Why is my Experian score 100 points higher than Credit Karma? ›

This is mainly because of two reasons: For one, lenders may pull your credit from different credit bureaus, whether it is Experian, Equifax or TransUnion. Your score can then differ based on what bureau your credit report is pulled from since they don't all receive the same information about your credit accounts.

Why did my credit score go up when nothing changed? ›

There are any number of reasons your credit score can change even if you don't take any specific action, including routine updates to the credit reports that are used to calculate your scores, progress paying down loans and even just the passage of time.

Is Experian or Equifax more accurate? ›

Is one credit bureau better than the other? Experian and Equifax are competing data analytics companies. Yet both credit bureaus sell similar products to lenders and consumers and neither is necessarily “better” than the other.

Is a 900 credit score possible? ›

Highlights: While older models of credit scores used to go as high as 900, you can no longer achieve a 900 credit score. The highest score you can receive today is 850. Anything above 800 is considered an excellent credit score.

How accurate is Experian Fico score? ›

Is Experian the Most Accurate Credit Score? Credit scores from the three main bureaus (Experian, Equifax, and TransUnion) are considered accurate. The accuracy of the scores depends on the accuracy of the information provided to them by lenders and creditors.
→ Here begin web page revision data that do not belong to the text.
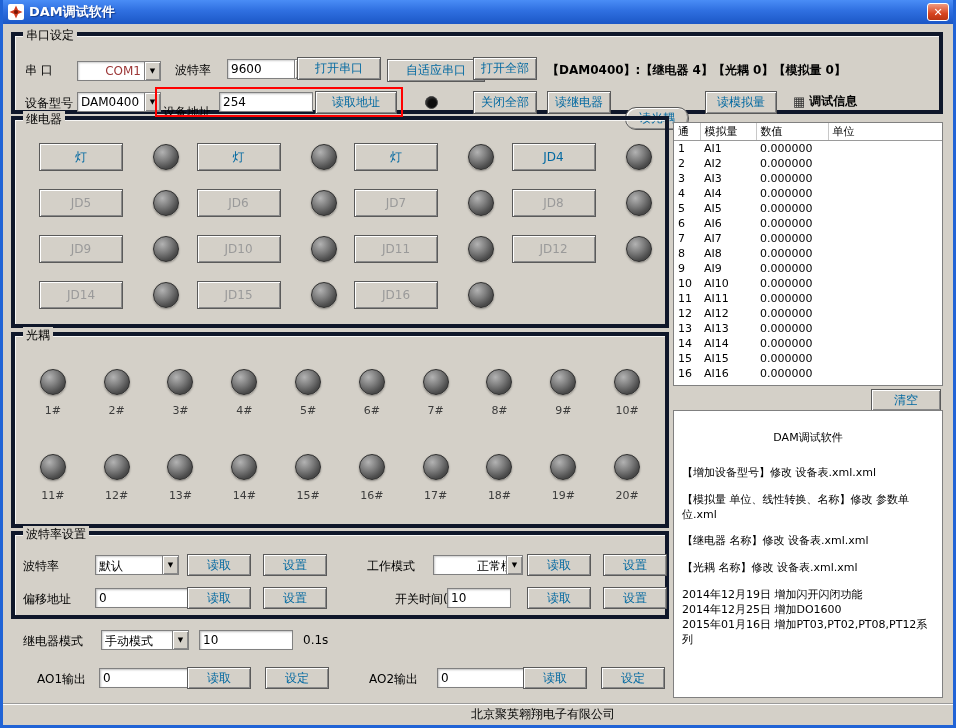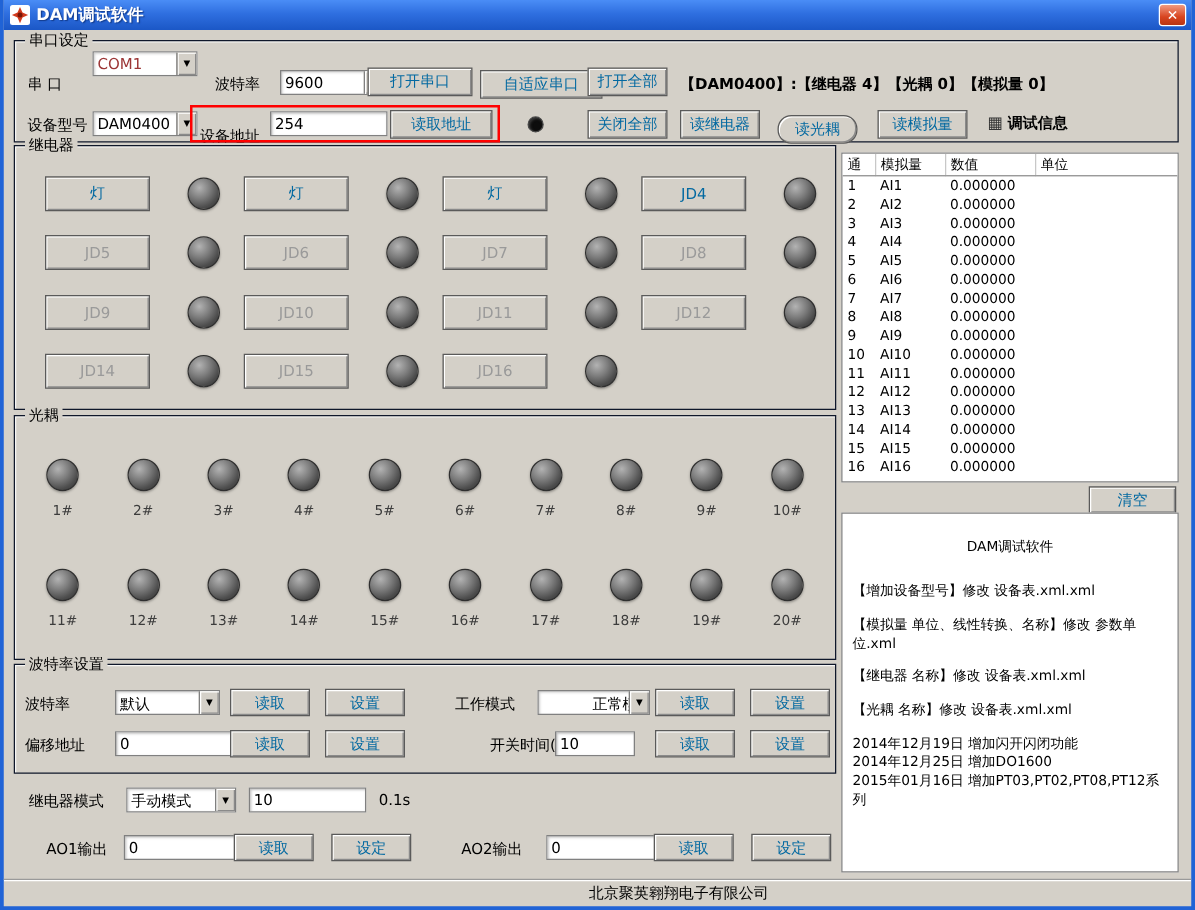"串口设定" .group { border: 1px solid #0f172a -> 4px solid #0f172a }
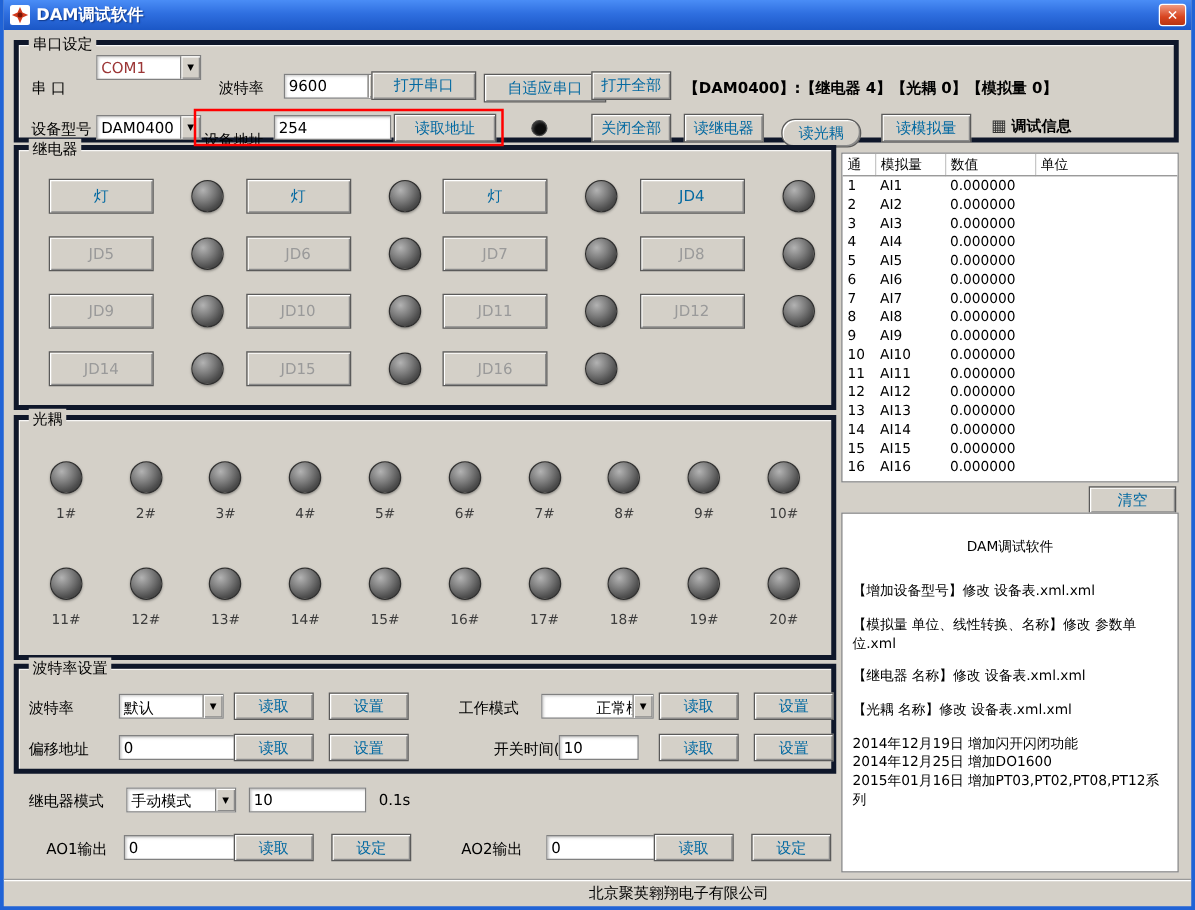"COM1" div.combo { text-align: none -> right; top: 8px -> 25px }
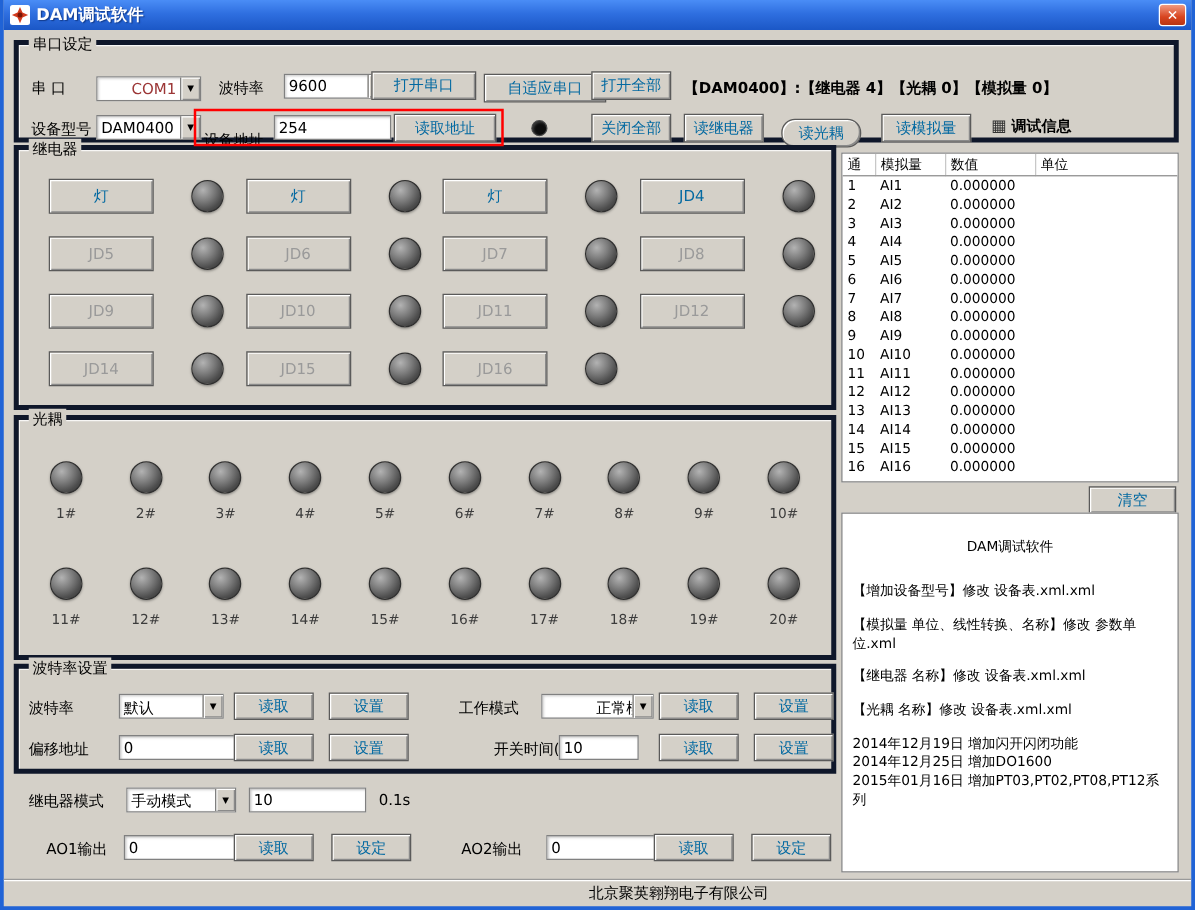"读光耦" button.btn { top: 59px -> 71px }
Why did my credit score go from 524 to 0? ›

Credit scores can drop due to a variety of reasons, including late or missed payments, changes to your credit utilization rate, a change in your credit mix, closing older accounts (which may shorten your length of credit history overall), or applying for new credit accounts.

Does having debt help your credit score? ›

A credit score can range from 300 to 900, with higher numbers indicating a better score. Approximately 35% of the score is based on payment history. Approximately 30% of the score is based on outstanding debt. A good guide is to keep your credit card balances at 25% or less of their credit limits.

How much will my credit increase if I pay off debt? ›

If you're close to maxing out your credit cards, your credit score could jump 10 points or more when you pay off credit card balances completely. If you haven't used most of your available credit, you might only gain a few points when you pay off credit card debt. Yes, even if you pay off the cards entirely.

What brings your credit score up the most? ›

Ways to improve your credit score
  • Paying your loans on time.
  • Not getting too close to your credit limit.
  • Having a long credit history.
  • Making sure your credit report doesn't have errors.
Jul 2, 2024

Which debts affect credit score the most? ›

Credit scoring systems favor a mixture of installment debt (such as student loans, mortgages, car loans and personal loans) and revolving accounts (credit cards and lines of credit). Credit mix comprises about 10% of your FICO® Score.